Fakultas Hukum (FH) UII, Senin 27 Agustus 2012. Manusia merupakan ciptaan Allah SWT. yang sempurna dan sudah dibekali dengan “perangkat keras” yang hebat oleh Allah SWT., namun manusia mempunyai kelemahan yaitu kadang-kadang menjadi sangat percaya diri dan kadang-kadang menjadi sangat tidak percaya diri.
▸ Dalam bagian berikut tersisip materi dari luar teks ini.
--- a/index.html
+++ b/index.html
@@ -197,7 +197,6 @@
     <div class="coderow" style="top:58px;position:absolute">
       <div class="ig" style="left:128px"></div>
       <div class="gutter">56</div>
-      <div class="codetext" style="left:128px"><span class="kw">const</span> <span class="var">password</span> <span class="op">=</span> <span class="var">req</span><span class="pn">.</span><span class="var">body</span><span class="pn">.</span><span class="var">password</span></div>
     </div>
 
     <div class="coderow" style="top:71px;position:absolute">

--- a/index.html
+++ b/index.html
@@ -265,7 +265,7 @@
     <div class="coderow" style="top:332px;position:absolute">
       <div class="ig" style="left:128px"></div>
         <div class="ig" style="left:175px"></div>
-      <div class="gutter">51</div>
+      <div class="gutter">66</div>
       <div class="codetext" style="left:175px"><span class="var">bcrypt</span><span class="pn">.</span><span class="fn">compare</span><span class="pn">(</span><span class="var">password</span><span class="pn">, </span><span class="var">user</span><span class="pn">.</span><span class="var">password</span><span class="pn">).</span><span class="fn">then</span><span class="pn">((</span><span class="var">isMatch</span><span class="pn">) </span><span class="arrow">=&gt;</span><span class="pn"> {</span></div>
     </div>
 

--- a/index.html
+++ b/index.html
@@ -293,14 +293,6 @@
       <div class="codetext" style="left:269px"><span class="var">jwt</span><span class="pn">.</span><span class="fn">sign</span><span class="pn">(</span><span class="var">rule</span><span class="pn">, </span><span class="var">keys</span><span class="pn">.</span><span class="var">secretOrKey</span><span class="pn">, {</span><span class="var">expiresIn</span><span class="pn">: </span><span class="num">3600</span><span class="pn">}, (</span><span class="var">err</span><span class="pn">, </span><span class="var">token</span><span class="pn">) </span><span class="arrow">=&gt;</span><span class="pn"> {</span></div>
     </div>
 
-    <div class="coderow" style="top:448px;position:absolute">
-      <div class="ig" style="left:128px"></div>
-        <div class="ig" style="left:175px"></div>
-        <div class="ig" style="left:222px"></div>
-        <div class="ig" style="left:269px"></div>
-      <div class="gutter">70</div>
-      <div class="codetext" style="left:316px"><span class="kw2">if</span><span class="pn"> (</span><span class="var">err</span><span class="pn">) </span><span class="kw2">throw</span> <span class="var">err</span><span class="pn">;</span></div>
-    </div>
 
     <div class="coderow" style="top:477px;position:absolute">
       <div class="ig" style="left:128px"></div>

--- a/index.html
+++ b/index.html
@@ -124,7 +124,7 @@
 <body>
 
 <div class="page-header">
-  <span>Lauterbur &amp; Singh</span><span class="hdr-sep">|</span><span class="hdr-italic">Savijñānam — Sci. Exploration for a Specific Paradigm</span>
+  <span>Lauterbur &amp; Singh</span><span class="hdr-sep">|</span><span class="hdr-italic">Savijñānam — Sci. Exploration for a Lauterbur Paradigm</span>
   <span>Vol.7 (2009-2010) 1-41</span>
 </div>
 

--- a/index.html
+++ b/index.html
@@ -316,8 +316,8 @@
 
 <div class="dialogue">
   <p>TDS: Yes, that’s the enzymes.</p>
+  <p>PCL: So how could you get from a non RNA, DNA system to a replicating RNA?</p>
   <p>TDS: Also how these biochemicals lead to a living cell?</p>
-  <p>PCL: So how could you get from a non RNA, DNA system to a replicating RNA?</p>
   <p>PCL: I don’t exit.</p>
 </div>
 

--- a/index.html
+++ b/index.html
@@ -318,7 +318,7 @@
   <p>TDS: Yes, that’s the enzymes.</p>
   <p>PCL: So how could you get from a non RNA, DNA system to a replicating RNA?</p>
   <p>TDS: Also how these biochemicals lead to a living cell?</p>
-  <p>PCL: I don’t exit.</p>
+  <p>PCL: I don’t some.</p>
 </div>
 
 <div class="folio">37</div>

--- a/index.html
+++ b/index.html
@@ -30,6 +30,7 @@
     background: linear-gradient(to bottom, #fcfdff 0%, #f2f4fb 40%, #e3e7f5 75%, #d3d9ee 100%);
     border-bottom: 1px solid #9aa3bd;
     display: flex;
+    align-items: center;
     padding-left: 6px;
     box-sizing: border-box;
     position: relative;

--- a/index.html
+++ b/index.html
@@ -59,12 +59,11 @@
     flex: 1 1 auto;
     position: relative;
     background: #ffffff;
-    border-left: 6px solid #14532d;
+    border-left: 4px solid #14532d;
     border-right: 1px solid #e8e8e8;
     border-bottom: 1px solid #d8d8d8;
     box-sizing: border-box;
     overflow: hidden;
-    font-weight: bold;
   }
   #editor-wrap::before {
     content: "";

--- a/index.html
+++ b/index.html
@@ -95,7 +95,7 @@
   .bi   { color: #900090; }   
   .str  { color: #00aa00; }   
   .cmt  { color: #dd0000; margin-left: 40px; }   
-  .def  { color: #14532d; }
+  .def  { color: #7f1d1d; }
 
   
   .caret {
Hal tersebut diungkapkan oleh Drs. H. Zamari dari Depag DIY pada saat memberikan tausiyah acara Syawalan dan pelepasan Calon Haji tahun 1433H di FH UII. Lebih jauh disampaikan oleh Drs. H. Zamari, manusia akan mampu menjadi ditengah-tengah yaitu menjadi percaya diri jika mampu menahan apa-apa yang dijalani seperti ketika kita menjalankan puasa, sehingga bisa menjadi orang-orang yang bertaqwa. Mengacu kepada Surat Ath-Thalaaq 2-3, Drs. H. Zamari menyatakan bahwa, banyak keuntungan menjadi orang yang taqwa, diantaranya adalah: (1) Diberikan Rizky dari arah yang tidak disangka-sangka (2) Diberikan jalan keluar terhadap permasalahan yang dihadapi (3) Diberikan berkah dalam hidupnya  (4) diberikan “furqon” atau pembeda diantara yang baik dan buruk (5) Dihapuskan kejelekannya dan diampuni dosa-dosanya. Dengan menjadi orang yang taqwa Allah juga akan senantiasa mengabulkan do’a-do’anya. Allah akan mengabulkan doa dengan tiga cara yaitu: (1) Do’a akan dikabulkan seketika (2) Do’a akan ditunda dikarenakan waktu yang tidak tepat (3) Digantikan dengan ni’kmat-ni’mat lain yang sesuai dengan kondisi hambanya. Sedangkan ciri-ciri orang yang bertaqwa menurut Drs. H. Zamari adalah: (1) rajin bersodakoh (2) Mampu menahan marah (3) pemaaf (4) selalu berbuat kebaikan (5) Tobat, mau segera melakukan tobat jika berbuat kesalahan. Berkenan pada akhir acara Syawalan dan pelepasan Calon Haji tahun 1433H. Drs. H. Zamari memimpin do’a penutup dan do’a bagi calon jama’ah haji keluarga besar FH UII.